* REQUIRED WORK: Determine how many lines below contain the word "ramses", then write that number by itself.

═══

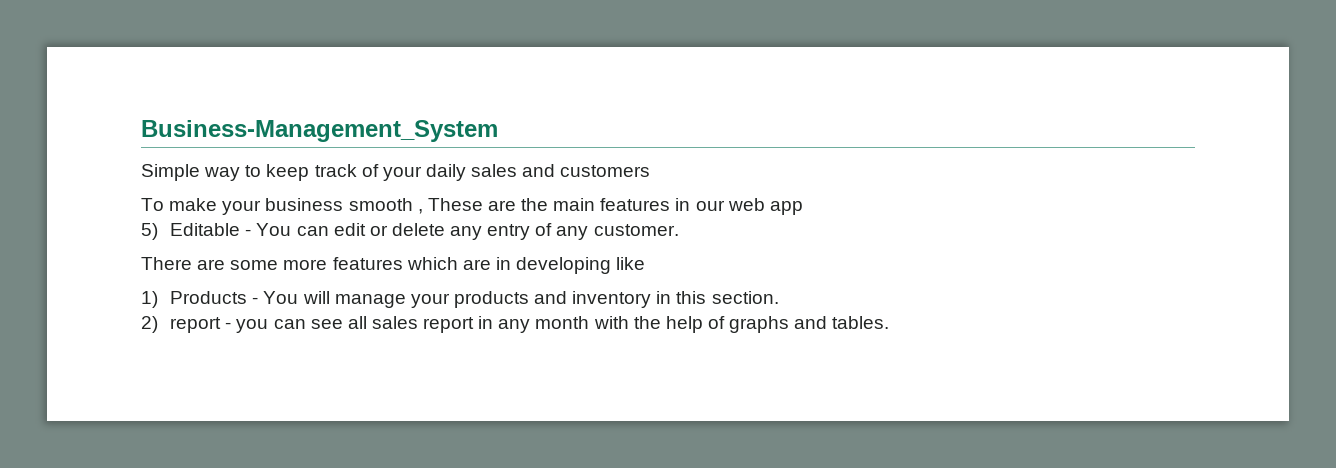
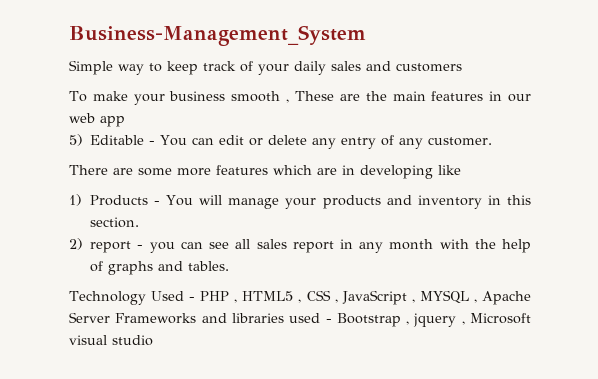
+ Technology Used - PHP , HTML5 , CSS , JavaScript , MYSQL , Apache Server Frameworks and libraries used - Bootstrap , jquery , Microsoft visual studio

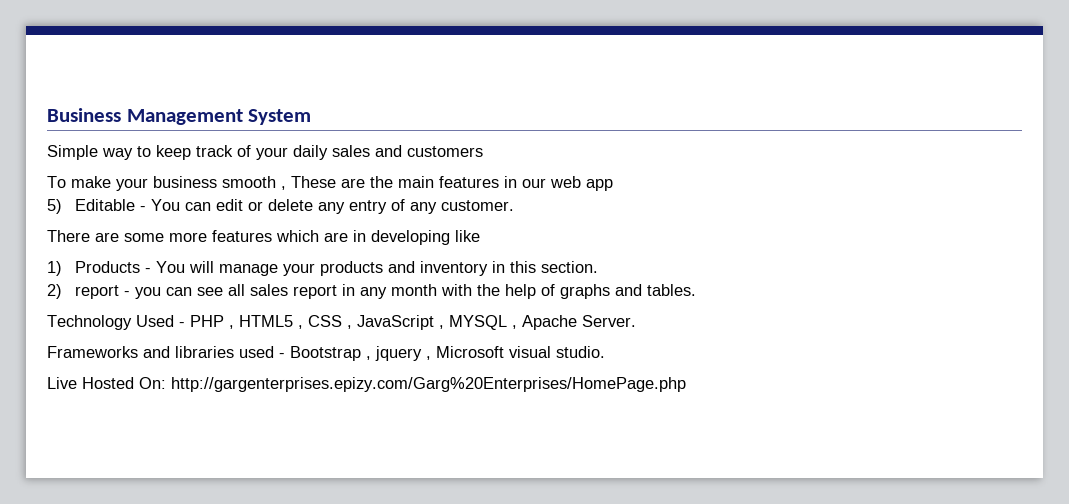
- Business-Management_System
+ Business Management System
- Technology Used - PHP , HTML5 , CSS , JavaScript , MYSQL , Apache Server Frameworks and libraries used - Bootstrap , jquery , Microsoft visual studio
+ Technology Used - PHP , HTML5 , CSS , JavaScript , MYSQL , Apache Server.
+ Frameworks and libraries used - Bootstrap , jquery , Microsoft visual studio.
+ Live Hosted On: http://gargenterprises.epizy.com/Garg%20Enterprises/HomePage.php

═══

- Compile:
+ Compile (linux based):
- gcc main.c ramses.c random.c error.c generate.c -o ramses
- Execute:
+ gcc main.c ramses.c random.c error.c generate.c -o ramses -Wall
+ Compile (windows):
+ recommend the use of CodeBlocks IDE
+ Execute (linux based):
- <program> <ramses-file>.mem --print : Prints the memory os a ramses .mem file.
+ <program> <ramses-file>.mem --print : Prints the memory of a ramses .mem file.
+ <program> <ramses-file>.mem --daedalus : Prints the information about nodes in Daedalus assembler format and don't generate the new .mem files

═══

* RESULT: 5